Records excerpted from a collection
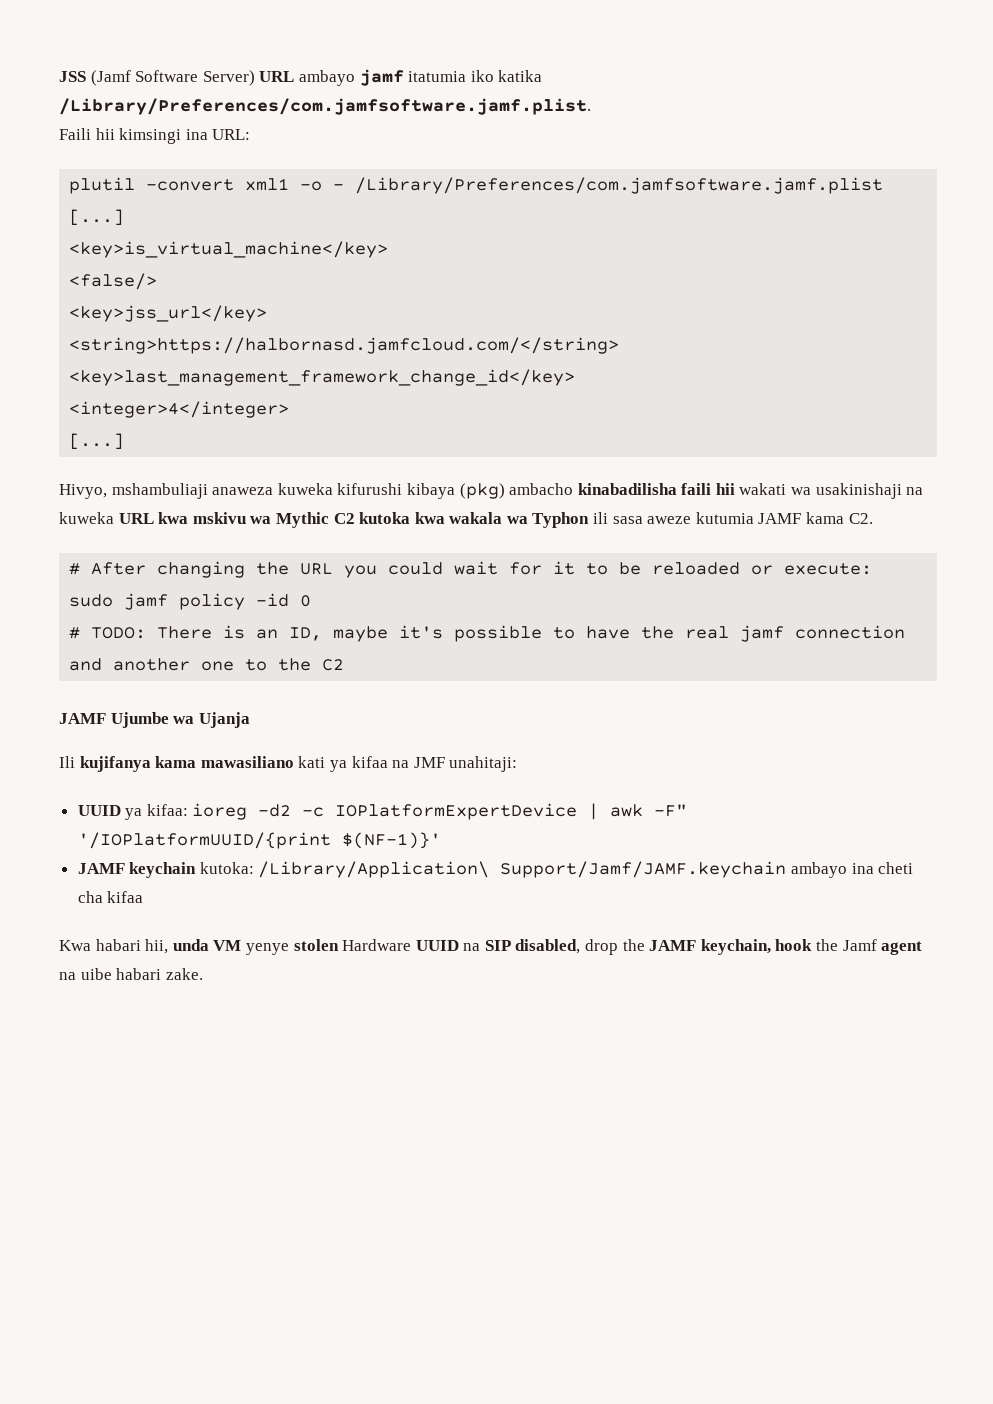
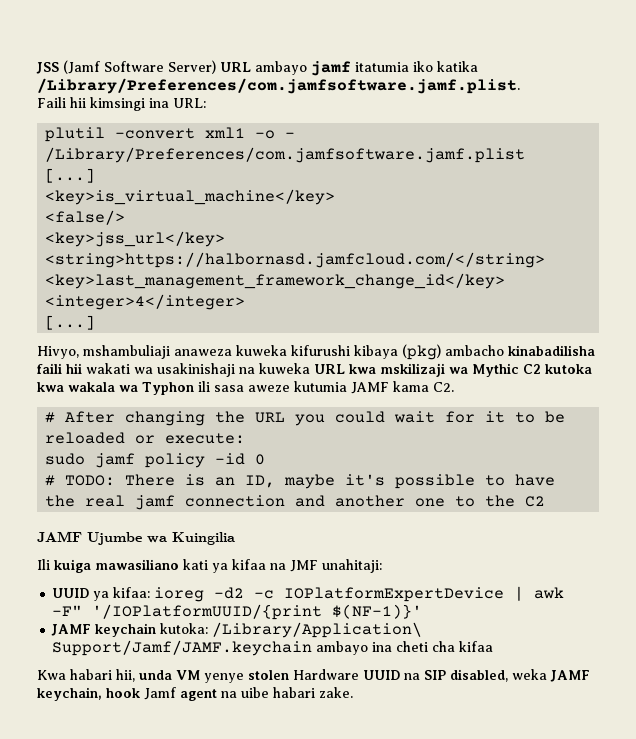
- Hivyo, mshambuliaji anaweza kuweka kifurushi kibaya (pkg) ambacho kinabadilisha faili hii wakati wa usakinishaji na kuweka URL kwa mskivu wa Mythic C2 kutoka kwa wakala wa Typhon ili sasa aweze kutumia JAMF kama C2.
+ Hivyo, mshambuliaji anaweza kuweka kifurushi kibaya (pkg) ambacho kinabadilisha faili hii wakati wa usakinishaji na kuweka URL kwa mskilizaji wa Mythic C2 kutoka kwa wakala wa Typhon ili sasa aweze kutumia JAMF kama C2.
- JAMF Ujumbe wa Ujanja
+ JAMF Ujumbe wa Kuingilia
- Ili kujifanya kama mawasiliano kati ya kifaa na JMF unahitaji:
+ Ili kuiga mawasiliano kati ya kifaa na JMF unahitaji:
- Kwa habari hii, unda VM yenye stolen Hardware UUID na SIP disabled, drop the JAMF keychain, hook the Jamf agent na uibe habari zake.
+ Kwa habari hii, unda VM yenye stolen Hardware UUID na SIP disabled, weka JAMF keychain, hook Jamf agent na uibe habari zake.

--

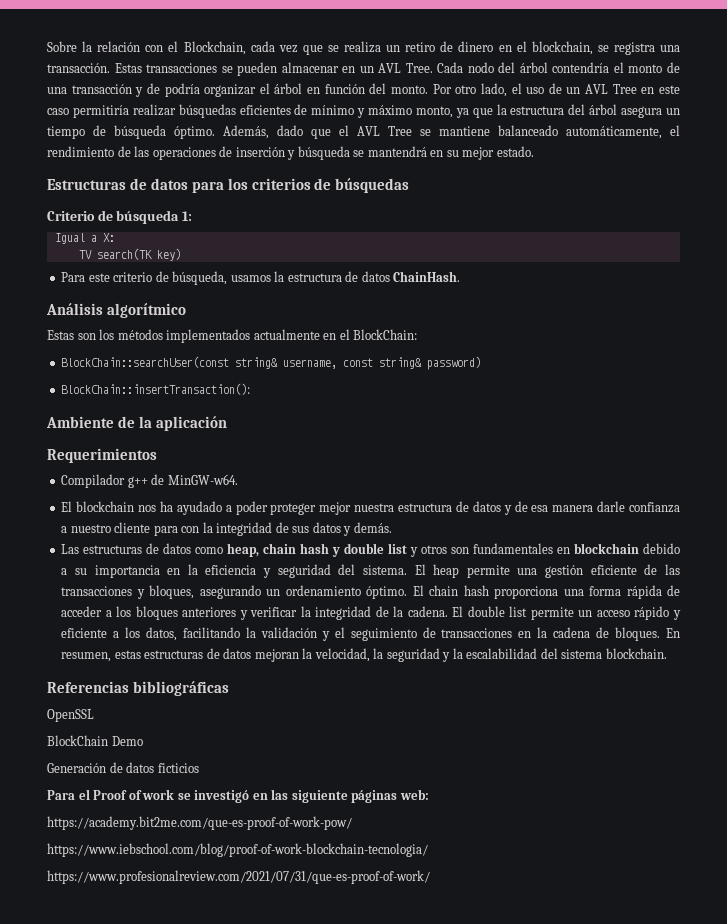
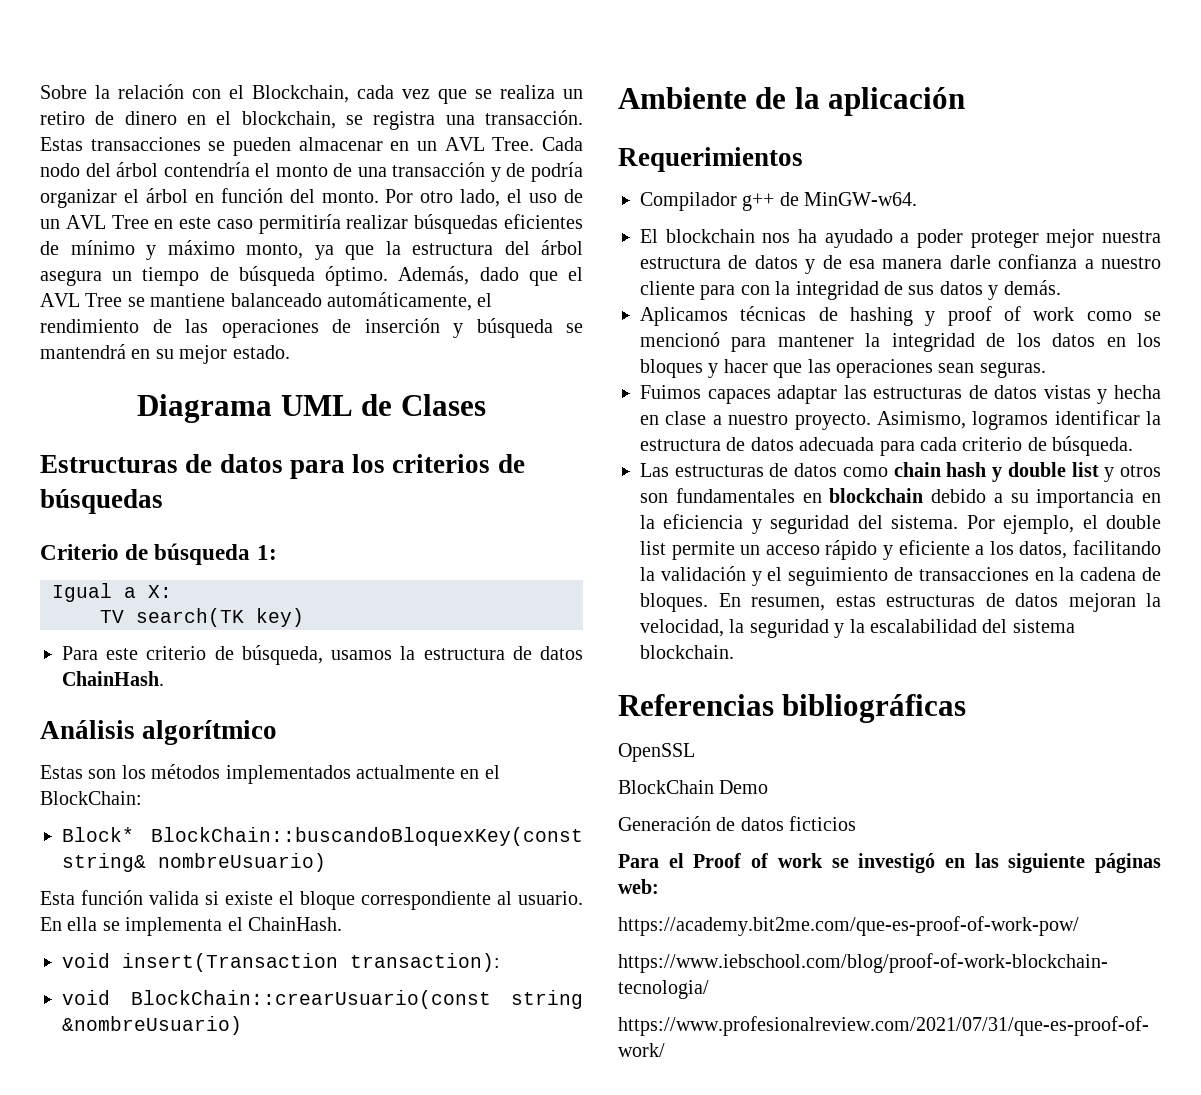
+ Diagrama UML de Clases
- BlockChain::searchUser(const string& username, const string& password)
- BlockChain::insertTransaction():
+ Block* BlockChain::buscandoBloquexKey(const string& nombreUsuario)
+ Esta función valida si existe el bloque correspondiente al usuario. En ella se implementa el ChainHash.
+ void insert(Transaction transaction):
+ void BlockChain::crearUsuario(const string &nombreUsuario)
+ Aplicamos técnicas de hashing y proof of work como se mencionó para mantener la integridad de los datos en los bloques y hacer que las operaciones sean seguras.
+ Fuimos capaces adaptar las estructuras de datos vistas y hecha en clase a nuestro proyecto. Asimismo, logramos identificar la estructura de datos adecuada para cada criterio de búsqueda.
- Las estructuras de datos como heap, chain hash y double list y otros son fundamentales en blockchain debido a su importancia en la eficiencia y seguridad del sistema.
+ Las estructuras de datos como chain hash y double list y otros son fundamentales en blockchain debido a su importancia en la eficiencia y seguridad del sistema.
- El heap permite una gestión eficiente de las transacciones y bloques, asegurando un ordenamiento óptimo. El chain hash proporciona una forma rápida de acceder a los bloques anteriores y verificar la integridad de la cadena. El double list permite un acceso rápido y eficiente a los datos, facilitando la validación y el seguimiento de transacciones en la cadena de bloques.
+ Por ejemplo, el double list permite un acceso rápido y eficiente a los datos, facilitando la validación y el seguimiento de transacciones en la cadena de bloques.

### What the task asks
Among the lines of the records, copy out each one that contains the word "zake".

### Response to this task
- Kwa habari hii, unda VM yenye stolen Hardware UUID na SIP disabled, drop the JAMF keychain, hook the Jamf agent na uibe habari zake.
+ Kwa habari hii, unda VM yenye stolen Hardware UUID na SIP disabled, weka JAMF keychain, hook Jamf agent na uibe habari zake.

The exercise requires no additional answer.